Sexually transmitted infections [STI] are illnesses that have significant probability of transmission between human by means of sexual activities including vaginal intercourse, oral sex and anal sex. Sexually transmitted infection [STI] is a broader term than sexually transmitted disease [STD] [1] . Sexually transmitted infections may refer only to infections that are causing diseases or it may be used more loosely as a synonym for STD because most of the time people do not know that they are infected until they are tested or start showing symptoms of disease [2] . STD is a euphemism for venereal disease. STIs are among the most common causes of illness in the world and have far reaching health, social and economic consequence. They are therefore a major public health problem [3] .

World health organization (WHO) estimates that 340 million curable STIs occur each year, including 170 million cases of trichomoniasis, 92 million cases of Chlamydia, 62 million cases of gonorrhoea and 12 million cases of syphilis. In the UK in 2007, the most common treatable STIs diagnosed were Chlamydia (more than 120,000 cases) and gonorrhoea (18,000 cases). Genital warts are the second most common complaint seen in the genitourinary medicine department [4] .

Groups that are at greater risk for some sexually transmitted infection include adolescents, men who have sex with men (MSM) and intravenous drug users (IDUs). The presence of an STI in young children, unless acquired during birth, strongly suggests sexual abuse [5] . People with STIs are more susceptible to HIV while the infectivity of HIV patients is increased if they have STI. In effect, STI facilitates the spread of HIV [3] .
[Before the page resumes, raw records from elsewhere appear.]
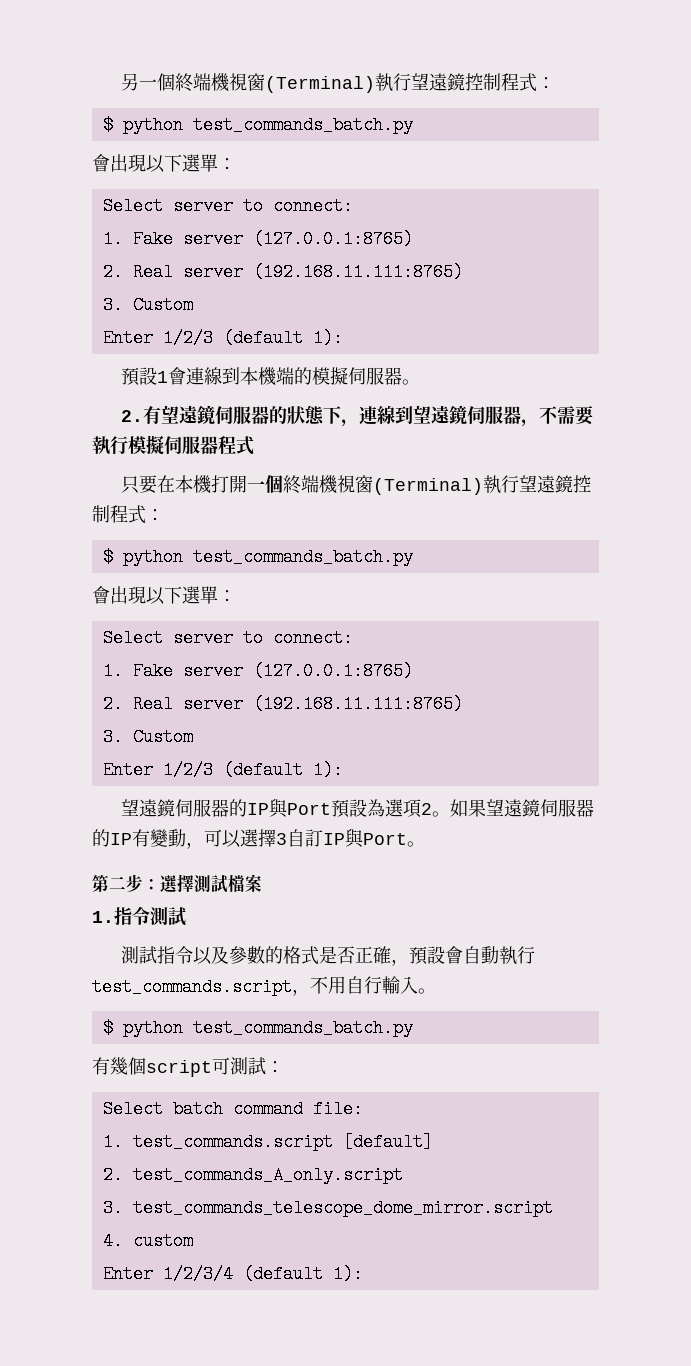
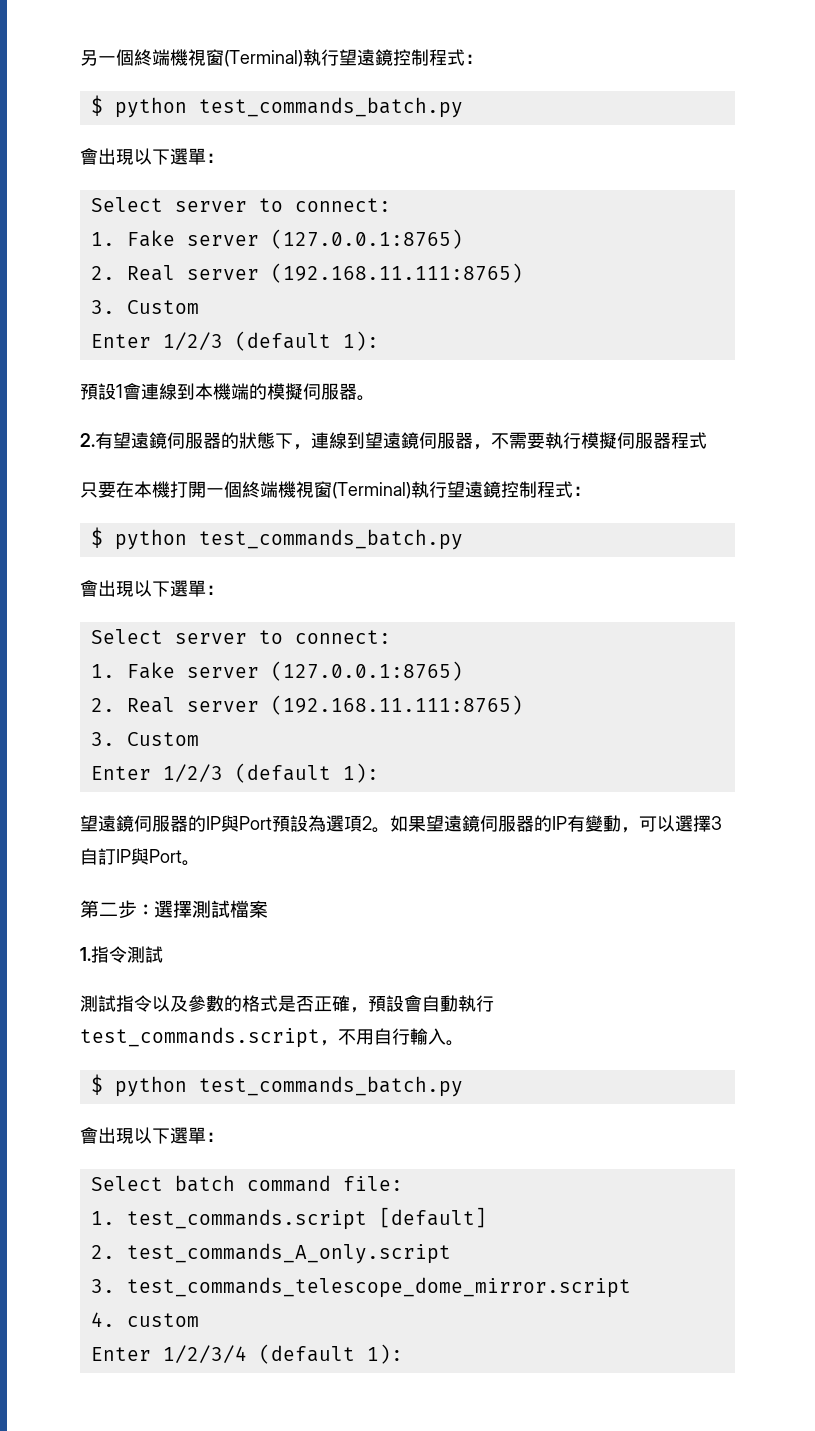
  測試指令以及參數的格式是否正確，預設會自動執行test_commands.script，不用自行輸入。
  $ python test_commands_batch.py
- 有幾個script可測試：
+ 會出現以下選單：

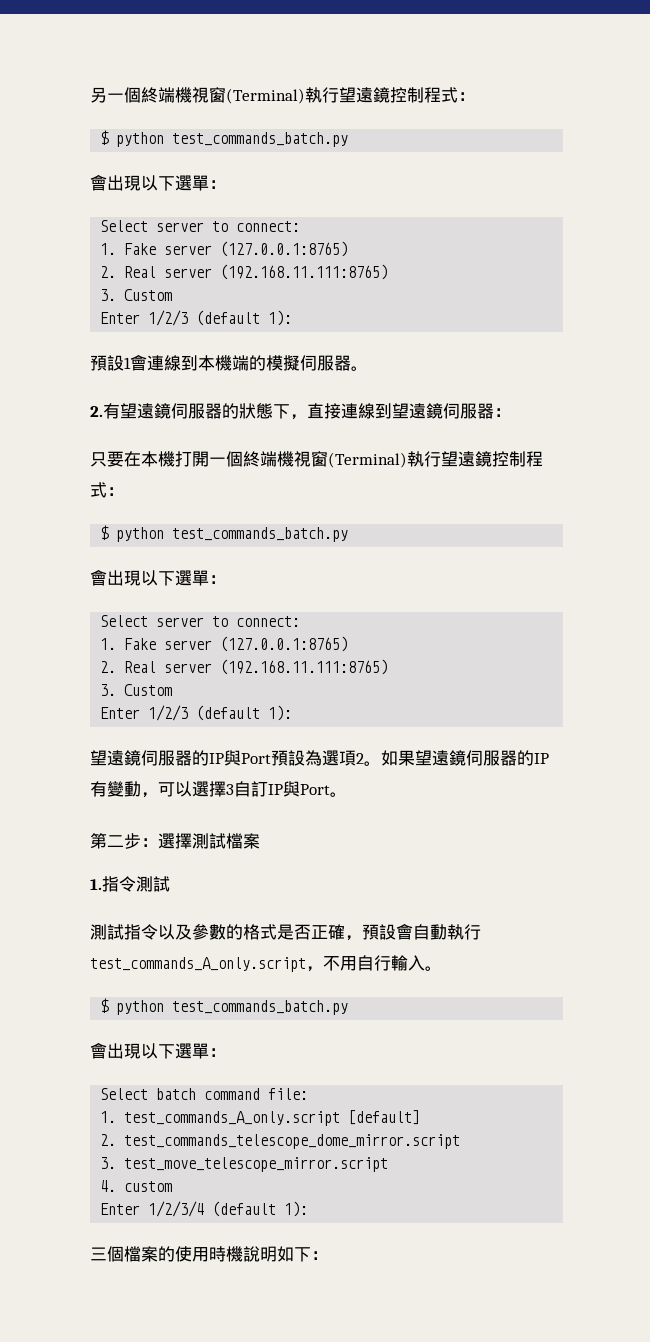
- 2.有望遠鏡伺服器的狀態下，連線到望遠鏡伺服器，不需要執行模擬伺服器程式
+ 2.有望遠鏡伺服器的狀態下，直接連線到望遠鏡伺服器：
- 測試指令以及參數的格式是否正確，預設會自動執行test_commands.script，不用自行輸入。
+ 測試指令以及參數的格式是否正確，預設會自動執行test_commands_A_only.script，不用自行輸入。
- 1. test_commands.script [default]
+ 1. test_commands_A_only.script [default]
- 2. test_commands_A_only.script
- 3. test_commands_telescope_dome_mirror.script
+ 2. test_commands_telescope_dome_mirror.script
+ 3. test_move_telescope_mirror.script
+ 三個檔案的使用時機說明如下：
There are several STI preventive measures and they include: Abstinence, being faithful to a faithful partner, using condoms consistently and correctly, avoiding excessive use of alcohol or drugs, vaccination, early diagnosis and treatment. This study was designed to: Determine the perception of the senior secondary school students regarding STI preventive measures.

Young people are at risk of sexually transmitted infections (STI). The incidence of Chlamydia infection in the UK is highest among women aged 16 - 19. Despite this, young people lack knowledge about STI preventive measures and are more aware of the risks of unwanted pregnancy than the risk of acquiring an STI [4] .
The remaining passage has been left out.